- [Extracted data]:
-=-=-=-=-

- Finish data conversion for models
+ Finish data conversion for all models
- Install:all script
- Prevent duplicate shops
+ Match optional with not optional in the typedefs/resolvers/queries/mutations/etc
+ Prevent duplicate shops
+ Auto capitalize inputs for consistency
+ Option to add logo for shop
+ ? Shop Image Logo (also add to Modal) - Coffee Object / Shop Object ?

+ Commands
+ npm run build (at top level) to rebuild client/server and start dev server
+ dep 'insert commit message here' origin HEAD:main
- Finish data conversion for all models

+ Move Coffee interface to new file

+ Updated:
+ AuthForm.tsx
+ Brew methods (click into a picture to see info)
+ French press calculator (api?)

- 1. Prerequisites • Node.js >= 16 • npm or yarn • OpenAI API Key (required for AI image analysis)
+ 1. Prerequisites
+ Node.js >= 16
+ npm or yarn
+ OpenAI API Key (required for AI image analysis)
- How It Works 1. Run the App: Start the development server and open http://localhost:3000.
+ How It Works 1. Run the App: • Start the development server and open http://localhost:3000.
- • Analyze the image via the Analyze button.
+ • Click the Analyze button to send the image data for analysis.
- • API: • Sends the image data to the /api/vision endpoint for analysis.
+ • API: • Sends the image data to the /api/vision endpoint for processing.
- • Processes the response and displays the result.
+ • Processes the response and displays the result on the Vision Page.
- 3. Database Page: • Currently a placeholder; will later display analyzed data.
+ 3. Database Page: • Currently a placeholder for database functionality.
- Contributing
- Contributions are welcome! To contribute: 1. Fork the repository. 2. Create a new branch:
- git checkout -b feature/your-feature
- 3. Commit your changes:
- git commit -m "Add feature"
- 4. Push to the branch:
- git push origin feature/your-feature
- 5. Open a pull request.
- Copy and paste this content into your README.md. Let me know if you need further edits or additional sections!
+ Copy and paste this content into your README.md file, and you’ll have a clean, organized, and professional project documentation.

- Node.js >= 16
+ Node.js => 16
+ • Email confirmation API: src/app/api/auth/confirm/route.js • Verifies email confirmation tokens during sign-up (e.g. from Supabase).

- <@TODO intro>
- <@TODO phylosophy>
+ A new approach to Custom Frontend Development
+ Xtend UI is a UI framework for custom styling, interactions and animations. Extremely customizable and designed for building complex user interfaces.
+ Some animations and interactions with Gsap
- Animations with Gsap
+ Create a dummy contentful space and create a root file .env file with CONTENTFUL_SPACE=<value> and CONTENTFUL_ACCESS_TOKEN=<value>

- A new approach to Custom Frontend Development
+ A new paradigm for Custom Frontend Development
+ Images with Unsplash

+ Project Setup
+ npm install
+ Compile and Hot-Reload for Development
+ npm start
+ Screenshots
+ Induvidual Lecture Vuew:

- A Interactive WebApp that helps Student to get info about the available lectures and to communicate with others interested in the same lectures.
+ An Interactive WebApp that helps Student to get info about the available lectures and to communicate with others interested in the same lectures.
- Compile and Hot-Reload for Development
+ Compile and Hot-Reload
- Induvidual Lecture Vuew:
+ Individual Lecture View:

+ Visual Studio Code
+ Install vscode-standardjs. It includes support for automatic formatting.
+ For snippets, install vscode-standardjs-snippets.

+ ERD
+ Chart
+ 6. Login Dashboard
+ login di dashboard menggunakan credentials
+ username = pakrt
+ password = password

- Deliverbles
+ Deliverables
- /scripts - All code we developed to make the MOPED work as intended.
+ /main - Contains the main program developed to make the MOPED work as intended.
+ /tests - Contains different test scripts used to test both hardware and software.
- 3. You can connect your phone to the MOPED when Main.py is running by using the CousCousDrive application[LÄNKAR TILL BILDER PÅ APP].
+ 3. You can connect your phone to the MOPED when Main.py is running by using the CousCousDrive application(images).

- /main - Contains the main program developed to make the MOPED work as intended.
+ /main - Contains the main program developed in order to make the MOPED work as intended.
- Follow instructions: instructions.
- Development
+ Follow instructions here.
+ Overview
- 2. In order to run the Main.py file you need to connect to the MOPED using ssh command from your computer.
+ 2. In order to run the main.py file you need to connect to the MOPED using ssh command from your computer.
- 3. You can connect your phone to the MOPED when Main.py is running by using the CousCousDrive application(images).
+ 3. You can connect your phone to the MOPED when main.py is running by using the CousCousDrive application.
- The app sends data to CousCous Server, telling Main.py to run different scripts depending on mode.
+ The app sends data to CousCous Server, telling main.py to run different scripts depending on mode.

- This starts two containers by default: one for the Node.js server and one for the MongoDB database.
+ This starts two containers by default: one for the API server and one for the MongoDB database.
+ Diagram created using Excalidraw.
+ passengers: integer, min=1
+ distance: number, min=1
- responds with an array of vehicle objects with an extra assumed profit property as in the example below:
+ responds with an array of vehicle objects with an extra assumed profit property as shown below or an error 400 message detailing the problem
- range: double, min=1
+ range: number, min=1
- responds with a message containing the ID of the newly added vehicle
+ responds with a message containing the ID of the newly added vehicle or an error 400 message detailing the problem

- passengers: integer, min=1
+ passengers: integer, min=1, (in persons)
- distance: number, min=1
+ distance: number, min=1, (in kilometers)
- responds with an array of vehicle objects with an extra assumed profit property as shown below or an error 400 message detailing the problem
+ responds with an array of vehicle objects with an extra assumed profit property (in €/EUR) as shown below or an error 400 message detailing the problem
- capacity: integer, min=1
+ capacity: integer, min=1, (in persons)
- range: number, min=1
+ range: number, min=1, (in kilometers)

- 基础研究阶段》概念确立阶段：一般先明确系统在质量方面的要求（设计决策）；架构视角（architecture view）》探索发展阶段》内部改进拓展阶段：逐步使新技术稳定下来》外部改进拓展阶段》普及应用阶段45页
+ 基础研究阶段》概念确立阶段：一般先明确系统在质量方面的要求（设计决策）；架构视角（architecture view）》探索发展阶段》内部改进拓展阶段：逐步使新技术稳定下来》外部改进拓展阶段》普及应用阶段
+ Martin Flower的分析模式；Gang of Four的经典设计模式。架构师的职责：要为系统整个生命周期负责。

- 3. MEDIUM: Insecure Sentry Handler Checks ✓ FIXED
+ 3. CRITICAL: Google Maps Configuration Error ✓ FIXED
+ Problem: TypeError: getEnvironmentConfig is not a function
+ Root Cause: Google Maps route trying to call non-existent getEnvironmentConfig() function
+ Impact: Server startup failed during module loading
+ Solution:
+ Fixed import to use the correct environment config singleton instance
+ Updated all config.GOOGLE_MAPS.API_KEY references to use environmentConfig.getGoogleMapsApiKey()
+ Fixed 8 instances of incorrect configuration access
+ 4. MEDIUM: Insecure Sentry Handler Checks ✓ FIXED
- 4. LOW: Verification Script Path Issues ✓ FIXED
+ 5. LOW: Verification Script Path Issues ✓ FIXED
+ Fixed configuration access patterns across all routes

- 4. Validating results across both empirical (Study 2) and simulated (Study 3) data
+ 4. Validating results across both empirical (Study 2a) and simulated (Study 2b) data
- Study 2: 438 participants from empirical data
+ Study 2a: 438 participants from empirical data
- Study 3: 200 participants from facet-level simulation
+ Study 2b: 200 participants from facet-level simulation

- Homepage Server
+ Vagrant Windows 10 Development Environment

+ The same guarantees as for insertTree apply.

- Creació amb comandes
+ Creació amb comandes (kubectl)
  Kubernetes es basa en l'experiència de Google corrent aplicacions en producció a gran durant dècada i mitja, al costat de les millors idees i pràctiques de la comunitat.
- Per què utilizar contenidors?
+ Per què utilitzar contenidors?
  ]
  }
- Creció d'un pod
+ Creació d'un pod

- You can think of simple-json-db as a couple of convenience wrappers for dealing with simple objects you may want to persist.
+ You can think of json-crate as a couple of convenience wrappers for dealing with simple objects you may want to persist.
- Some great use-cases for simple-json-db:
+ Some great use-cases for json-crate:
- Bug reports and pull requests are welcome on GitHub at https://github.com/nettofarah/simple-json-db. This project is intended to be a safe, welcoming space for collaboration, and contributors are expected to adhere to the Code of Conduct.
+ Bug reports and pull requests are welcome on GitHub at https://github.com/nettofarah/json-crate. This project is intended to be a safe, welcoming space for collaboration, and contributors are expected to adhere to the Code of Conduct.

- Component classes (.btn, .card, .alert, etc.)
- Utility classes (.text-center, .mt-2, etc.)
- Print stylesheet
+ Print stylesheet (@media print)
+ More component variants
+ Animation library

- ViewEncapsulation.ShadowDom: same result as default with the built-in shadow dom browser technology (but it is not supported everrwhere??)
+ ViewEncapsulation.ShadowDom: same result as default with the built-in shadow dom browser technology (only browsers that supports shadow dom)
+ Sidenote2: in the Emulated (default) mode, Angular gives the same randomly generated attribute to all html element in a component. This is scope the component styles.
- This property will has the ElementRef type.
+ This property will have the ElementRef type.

-=-=-=-=-

- [What the task asks]: Of the entries above, repeat exactly the lines between the line with "inputs for consistency" and the line with "start dev server", inclusive, and no others.

- [Completed exercise]:
+ Auto capitalize inputs for consistency
+ Option to add logo for shop
+ ? Shop Image Logo (also add to Modal) - Coffee Object / Shop Object ?

+ Commands
+ npm run build (at top level) to rebuild client/server and start dev server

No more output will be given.